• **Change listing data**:

━━━━━━

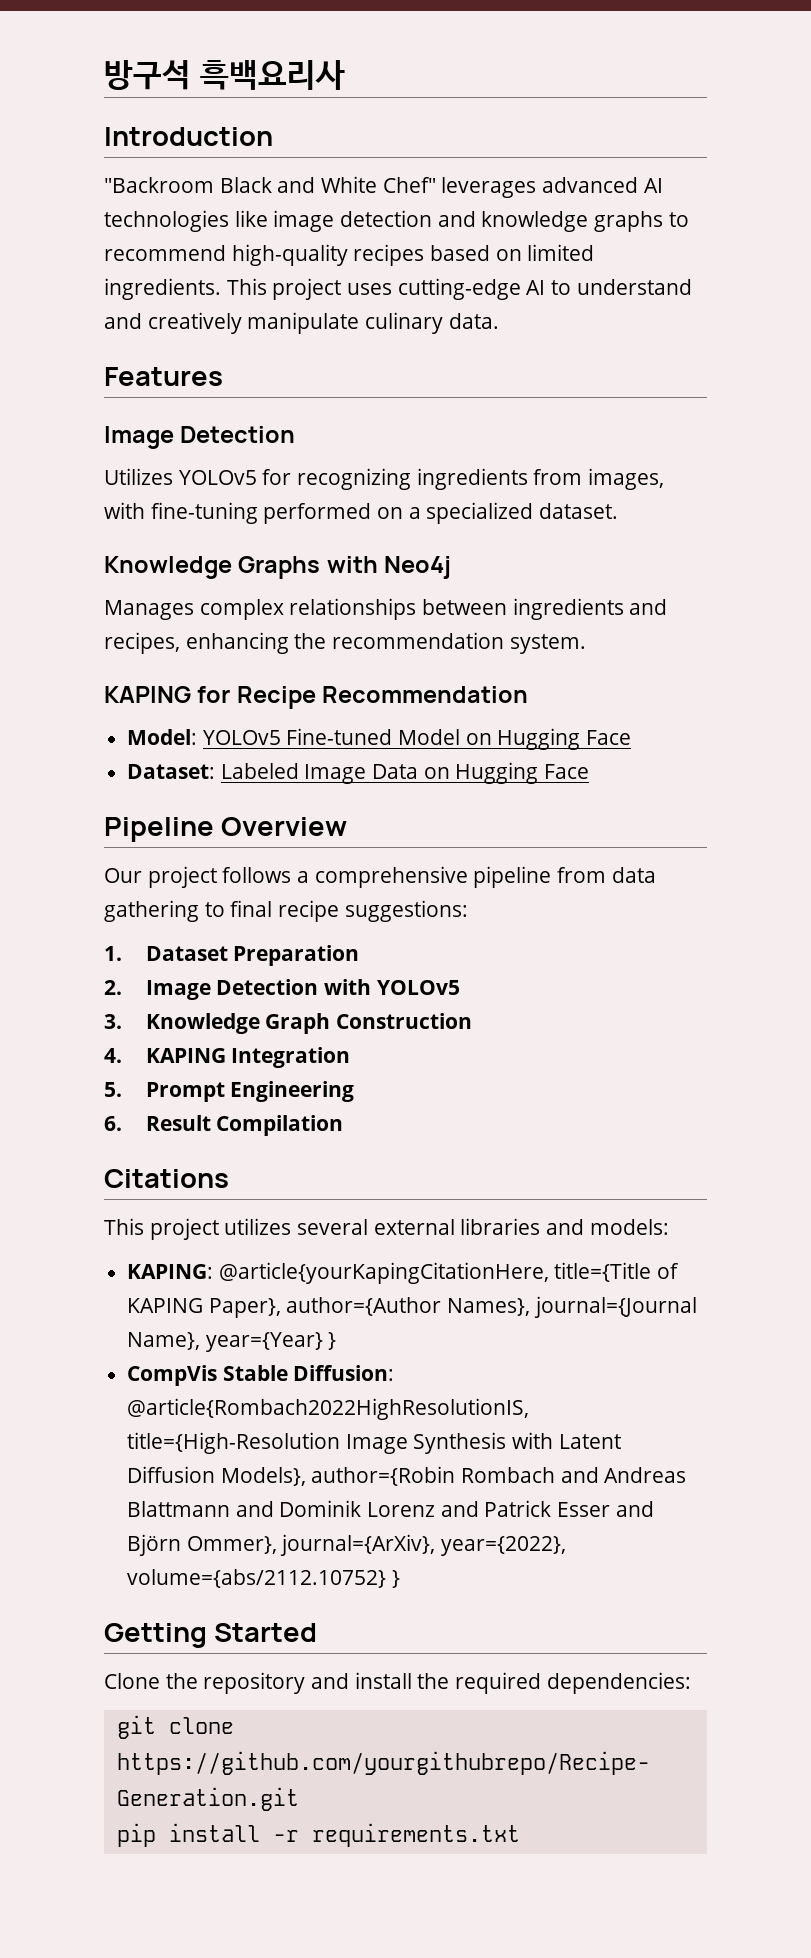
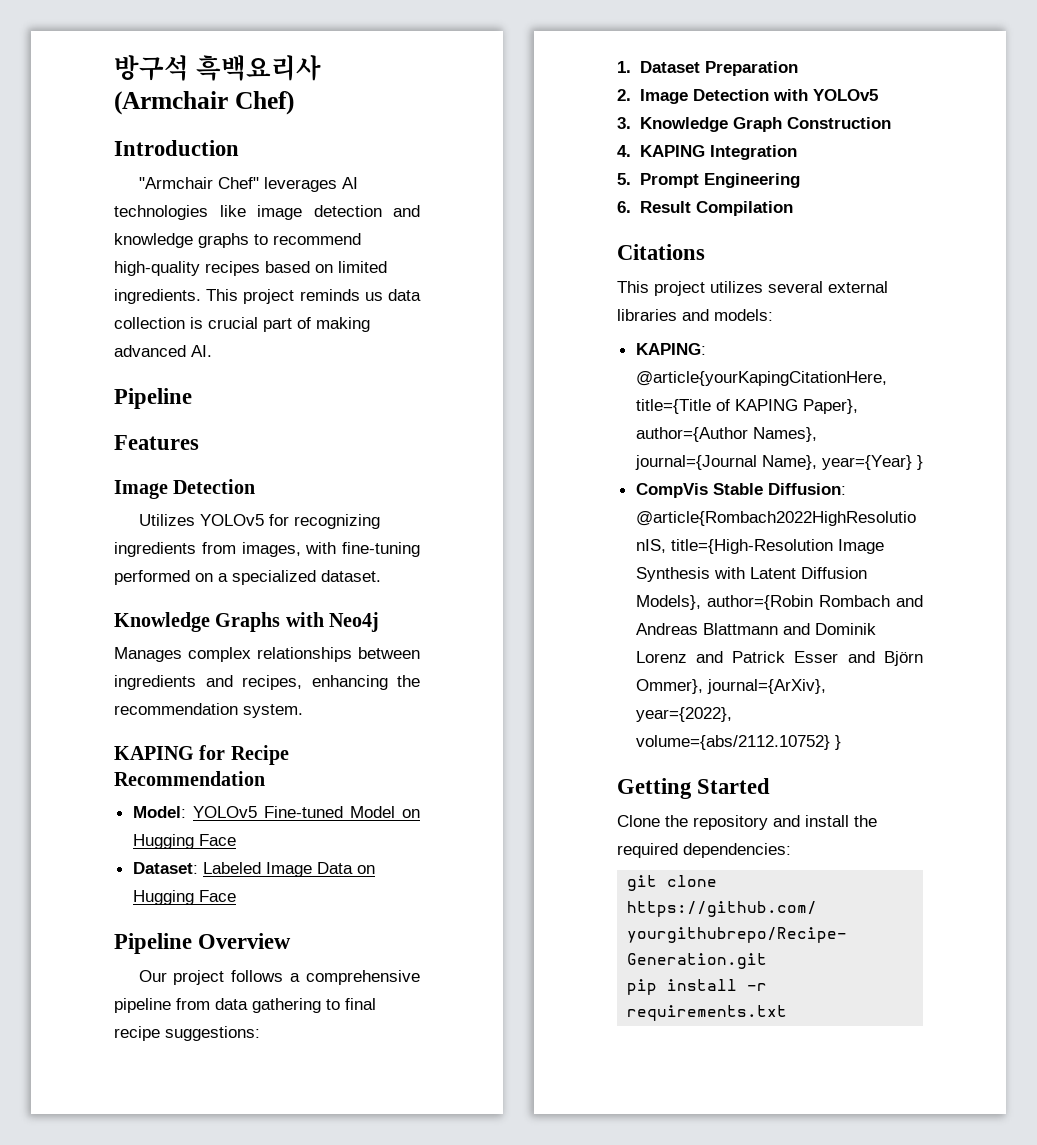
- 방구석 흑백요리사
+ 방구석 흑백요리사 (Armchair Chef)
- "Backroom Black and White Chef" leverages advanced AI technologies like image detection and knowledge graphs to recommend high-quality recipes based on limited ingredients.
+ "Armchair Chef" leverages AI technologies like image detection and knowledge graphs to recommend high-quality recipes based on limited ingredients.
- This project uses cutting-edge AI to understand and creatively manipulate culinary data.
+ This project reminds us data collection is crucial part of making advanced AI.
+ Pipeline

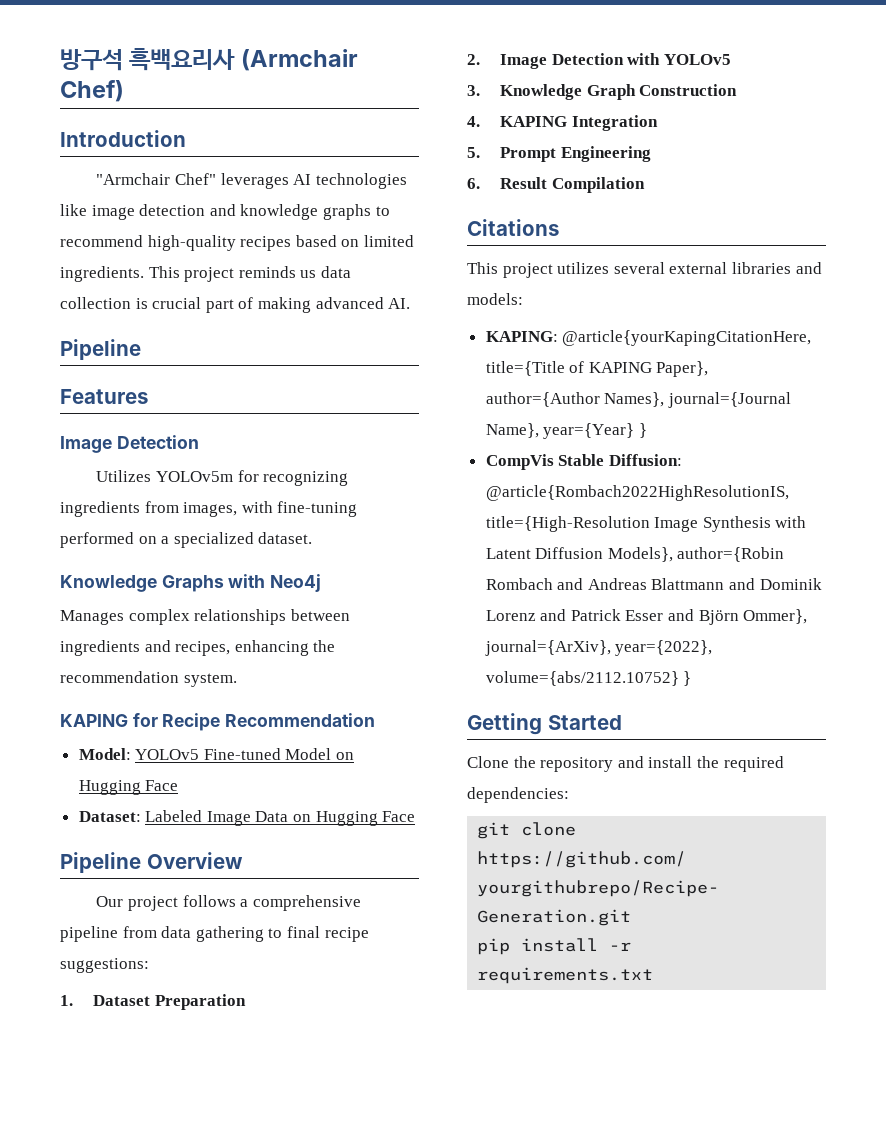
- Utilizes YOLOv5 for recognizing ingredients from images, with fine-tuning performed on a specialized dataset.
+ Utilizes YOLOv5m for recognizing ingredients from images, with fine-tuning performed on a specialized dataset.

━━━━━━

• **Work to complete**: Within the entries, find all lines holding "dataset" and copy each one.

• **Output below**:
- Utilizes YOLOv5 for recognizing ingredients from images, with fine-tuning performed on a specialized dataset.
+ Utilizes YOLOv5m for recognizing ingredients from images, with fine-tuning performed on a specialized dataset.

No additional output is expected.